§ **Study material**:
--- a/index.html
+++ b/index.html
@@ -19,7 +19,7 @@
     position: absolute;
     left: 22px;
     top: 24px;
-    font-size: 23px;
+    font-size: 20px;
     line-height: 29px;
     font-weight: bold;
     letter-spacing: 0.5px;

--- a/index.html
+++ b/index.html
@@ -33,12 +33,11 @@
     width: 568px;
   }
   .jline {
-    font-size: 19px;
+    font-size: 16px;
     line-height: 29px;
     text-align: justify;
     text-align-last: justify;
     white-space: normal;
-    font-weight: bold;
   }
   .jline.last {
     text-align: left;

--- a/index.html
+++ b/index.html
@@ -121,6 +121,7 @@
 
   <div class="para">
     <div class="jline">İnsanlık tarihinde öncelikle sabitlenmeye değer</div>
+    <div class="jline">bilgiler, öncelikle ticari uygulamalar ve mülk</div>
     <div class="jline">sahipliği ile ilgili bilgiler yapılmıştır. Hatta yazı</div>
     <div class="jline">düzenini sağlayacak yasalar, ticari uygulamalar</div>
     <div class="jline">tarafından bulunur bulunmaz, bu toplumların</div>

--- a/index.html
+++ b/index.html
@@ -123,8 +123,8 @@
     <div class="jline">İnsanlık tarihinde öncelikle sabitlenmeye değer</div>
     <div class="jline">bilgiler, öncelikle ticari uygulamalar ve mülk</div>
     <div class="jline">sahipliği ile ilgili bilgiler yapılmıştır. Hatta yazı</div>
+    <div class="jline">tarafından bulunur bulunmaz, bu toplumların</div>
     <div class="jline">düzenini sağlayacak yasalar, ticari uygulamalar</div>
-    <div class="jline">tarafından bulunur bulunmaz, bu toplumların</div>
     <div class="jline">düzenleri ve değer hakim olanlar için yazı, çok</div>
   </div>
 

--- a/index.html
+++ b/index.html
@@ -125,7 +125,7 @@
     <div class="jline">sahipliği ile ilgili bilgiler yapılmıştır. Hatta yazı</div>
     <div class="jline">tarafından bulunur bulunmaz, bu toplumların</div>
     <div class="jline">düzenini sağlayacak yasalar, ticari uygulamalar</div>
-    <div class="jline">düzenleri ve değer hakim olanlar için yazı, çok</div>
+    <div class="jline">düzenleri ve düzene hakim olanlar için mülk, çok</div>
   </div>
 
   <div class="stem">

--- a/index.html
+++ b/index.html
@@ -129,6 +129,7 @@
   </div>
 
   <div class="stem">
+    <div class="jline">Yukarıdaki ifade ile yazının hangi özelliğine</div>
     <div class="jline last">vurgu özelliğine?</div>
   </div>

---

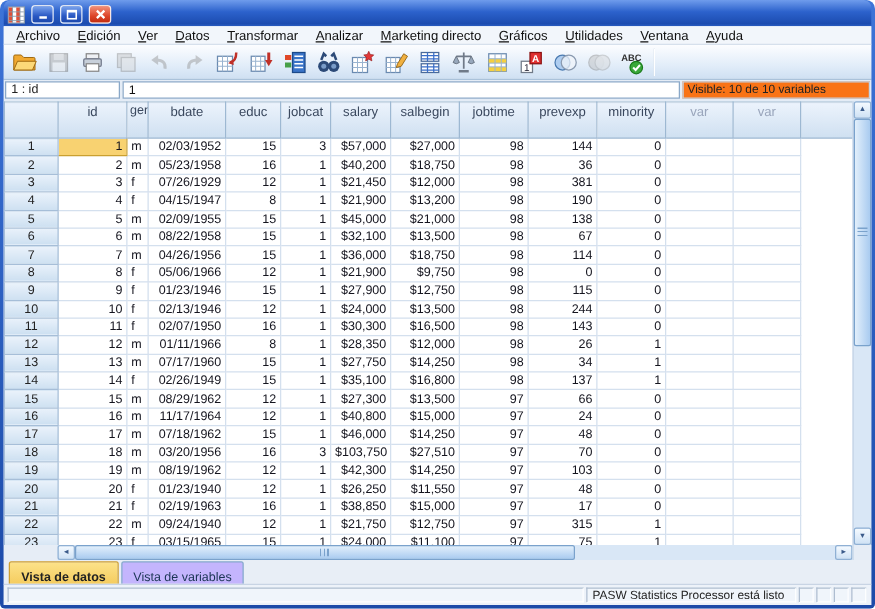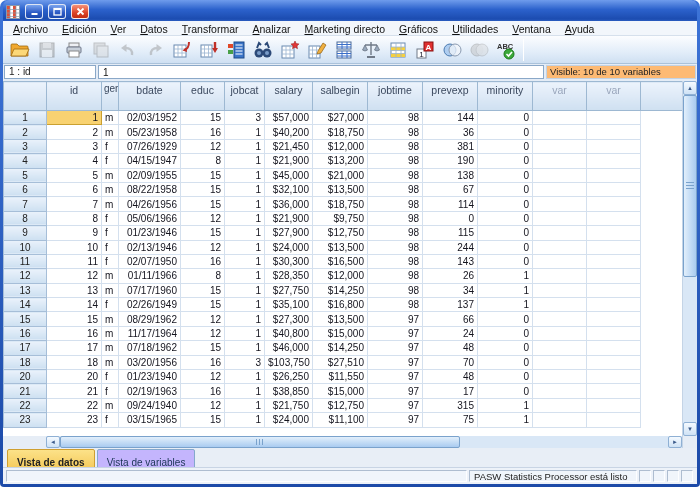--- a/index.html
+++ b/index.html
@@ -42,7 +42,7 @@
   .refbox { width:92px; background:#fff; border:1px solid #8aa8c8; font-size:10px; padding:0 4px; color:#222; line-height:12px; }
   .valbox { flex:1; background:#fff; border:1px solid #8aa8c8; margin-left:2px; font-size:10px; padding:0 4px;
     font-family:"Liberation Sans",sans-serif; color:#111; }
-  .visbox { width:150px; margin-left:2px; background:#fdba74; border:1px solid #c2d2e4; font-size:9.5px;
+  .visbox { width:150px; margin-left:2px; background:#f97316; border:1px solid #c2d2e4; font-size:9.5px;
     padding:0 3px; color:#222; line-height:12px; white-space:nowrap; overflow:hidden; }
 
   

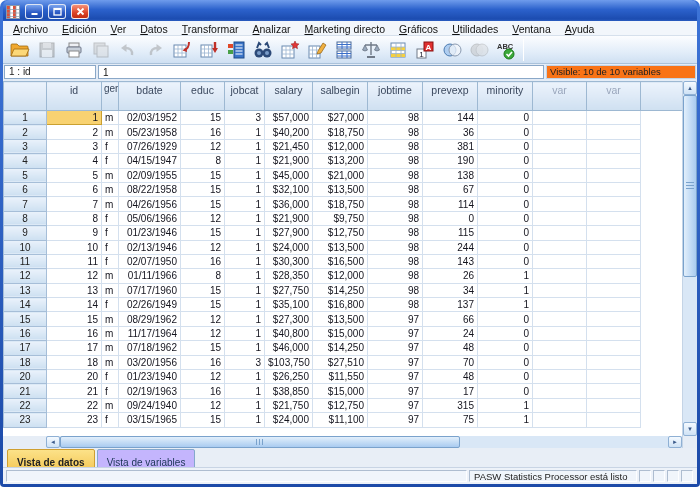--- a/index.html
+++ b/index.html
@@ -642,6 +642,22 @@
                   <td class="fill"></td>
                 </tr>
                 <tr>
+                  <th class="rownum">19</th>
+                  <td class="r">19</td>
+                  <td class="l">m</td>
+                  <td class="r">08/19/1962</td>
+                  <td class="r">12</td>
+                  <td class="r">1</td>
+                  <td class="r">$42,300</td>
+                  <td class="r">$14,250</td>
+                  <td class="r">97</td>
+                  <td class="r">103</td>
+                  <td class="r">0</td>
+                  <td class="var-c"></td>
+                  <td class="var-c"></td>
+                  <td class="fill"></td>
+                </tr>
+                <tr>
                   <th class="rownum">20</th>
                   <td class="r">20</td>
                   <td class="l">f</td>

§ **Work instruction**:
Copy out each line of the data containing the string "öncelikle".

§ **Result of the task**:
     <div class="jline">İnsanlık tarihinde öncelikle sabitlenmeye değer</div>
+    <div class="jline">bilgiler, öncelikle ticari uygulamalar ve mülk</div>
     <div class="jline">İnsanlık tarihinde öncelikle sabitlenmeye değer</div>
     <div class="jline">bilgiler, öncelikle ticari uygulamalar ve mülk</div>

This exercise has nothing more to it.